Evansville Police say shoplifting from department stores is one of the most common crimes in Vanderburgh County. It's also the crime that will most greatly be affected by the new criminal code. Vanderburgh County Deputy Prosecutor Jon Schaefer says 70-75% of his clients charged with theft are accused of stealing less than $750.
Under the new law those first time offenders will face a misdemeanor. Schaefer says Vanderburgh County already does that through plea negotiating with the prosecutor's office. "The common sense is you don't want to saddle some young kid with a first offense with him a felony for the rest of their life." Schaefer says the new law could save time because instead of a large number of felony theft charges many of those will be handled in misdemeanor court. Freeing up public defenders to work on more severe cases. "Number wise we will have a sort of reduction of our case loads, but in practical affect those aren't the cases that are taking up a lot of time anyway."

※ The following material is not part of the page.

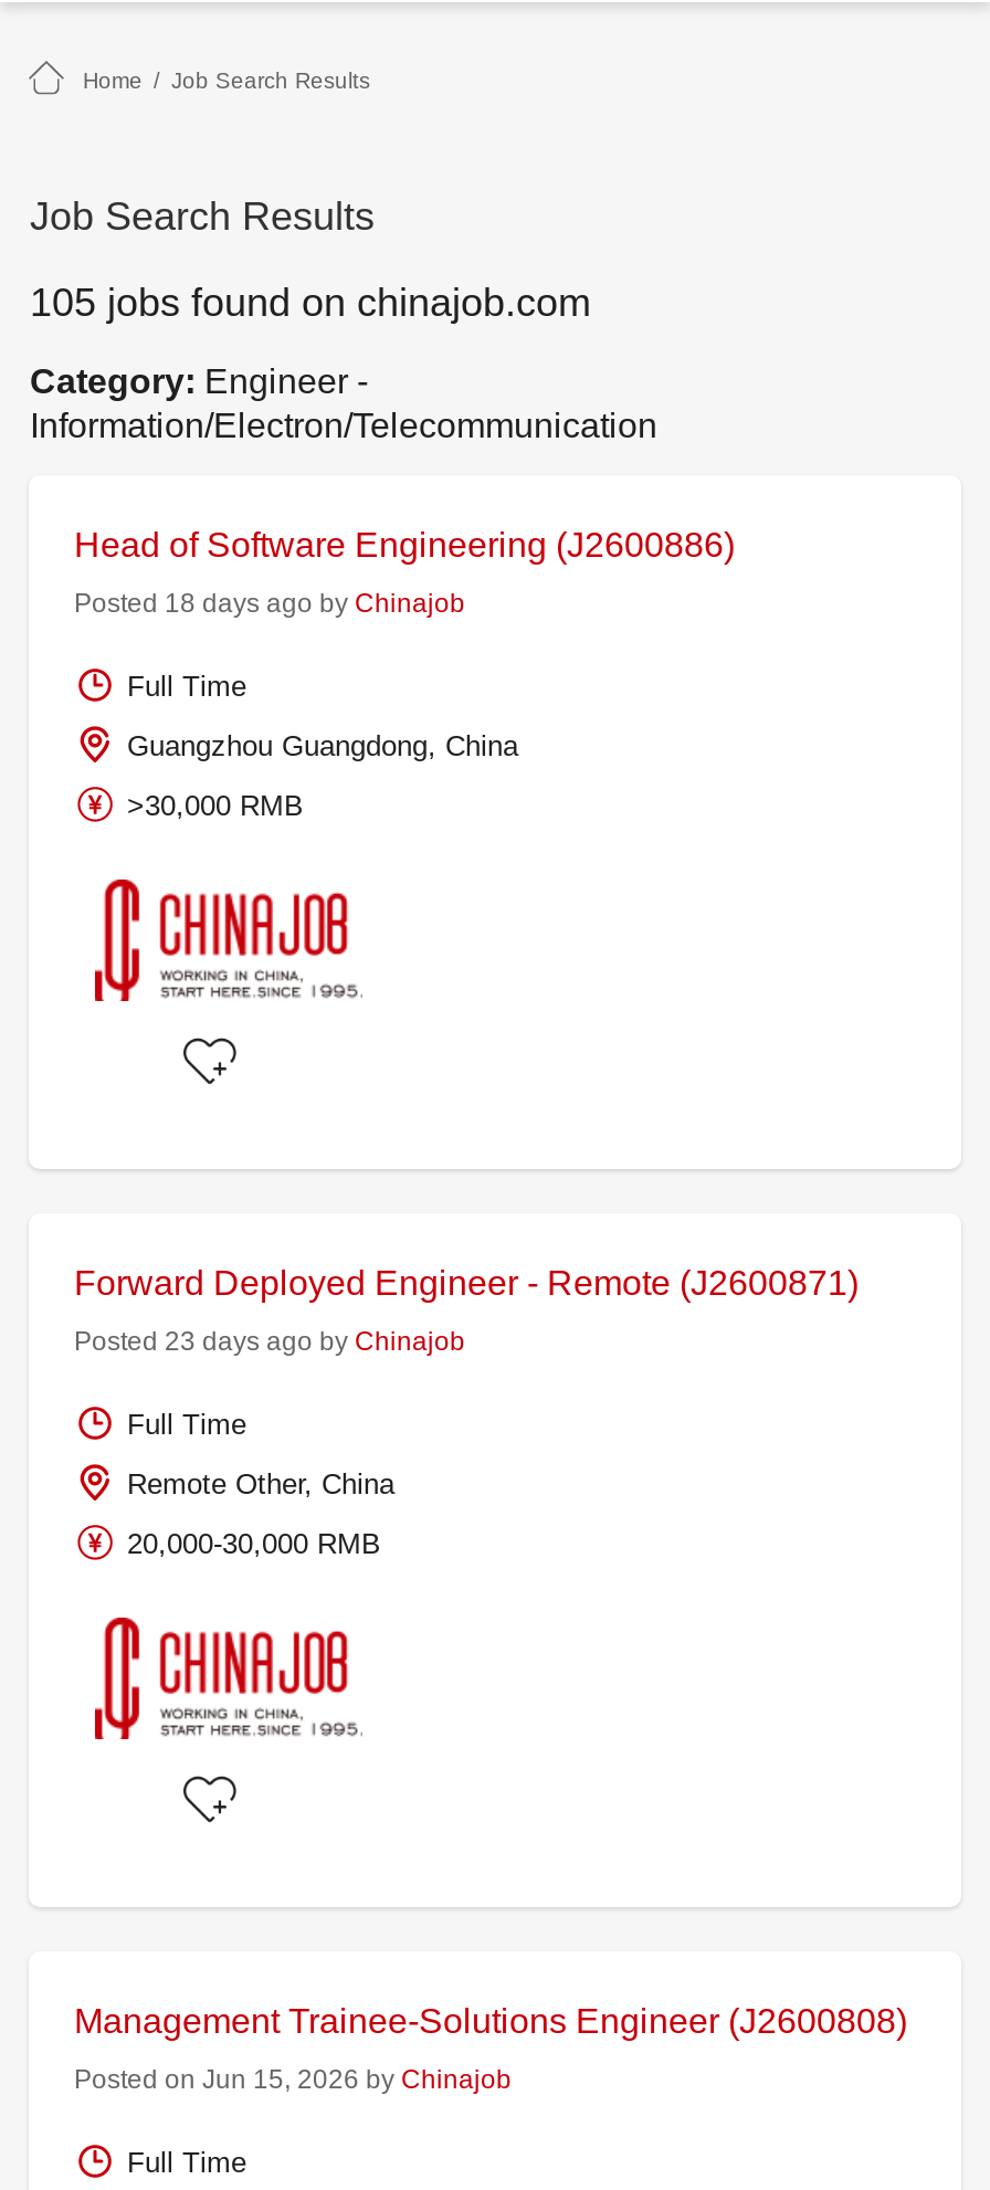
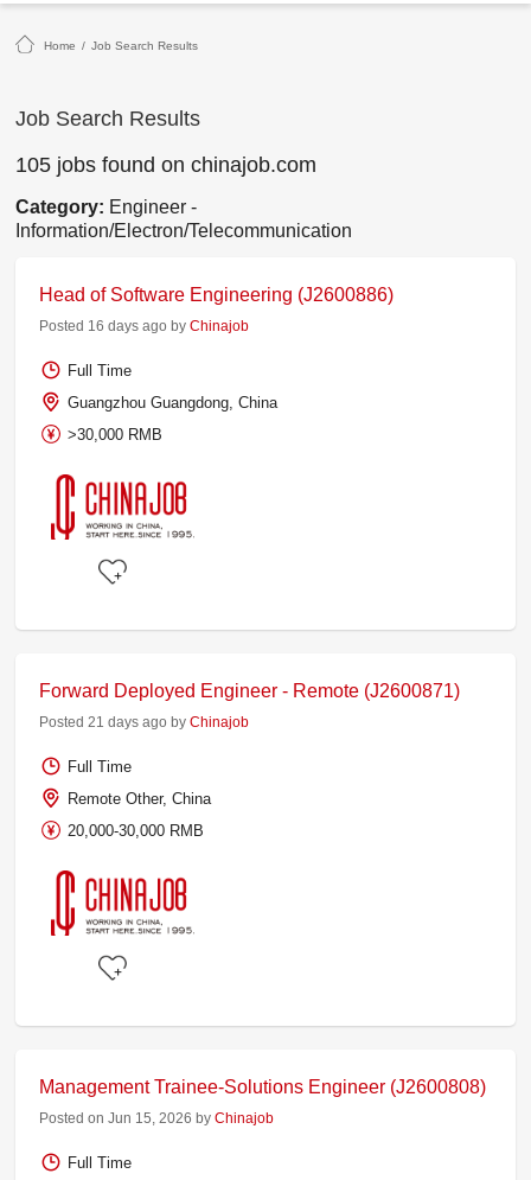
[74,588,465,619] Posted 18 days ago by Chinajob -> [40,318,249,334] Posted 16 days ago by Chinajob
[74,1326,465,1357] Posted 23 days ago by Chinajob -> [40,714,249,731] Posted 21 days ago by Chinajob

Evansville Police Sergeant Jason Cullum says for the past several years officers who make theft arrests have had the option to pursue theft charges against the suspects, or to pursue the less serious charge of conversion. Which in the end saves time and money for both law enforcement and the judicial system. "Compare the cost of housing an inmate just for one day compared to a $10 theft. It's just not practical to have that mindset. So that's why we've been doing it with a little bit more leeway for years." Sgt. Cullum warns that the new state law is not an invitation to steal as long as it's less than $750. "We hope people don't take this as a get out of jail free card on their first time go around. It's still a crime. You're still going to be held accountable for you actions. You just may not get that initial felony charge. It may start as a misdemeanor."
Under the new law repeat offenders could still face the more serious felony charges even if what the stole was less than $750.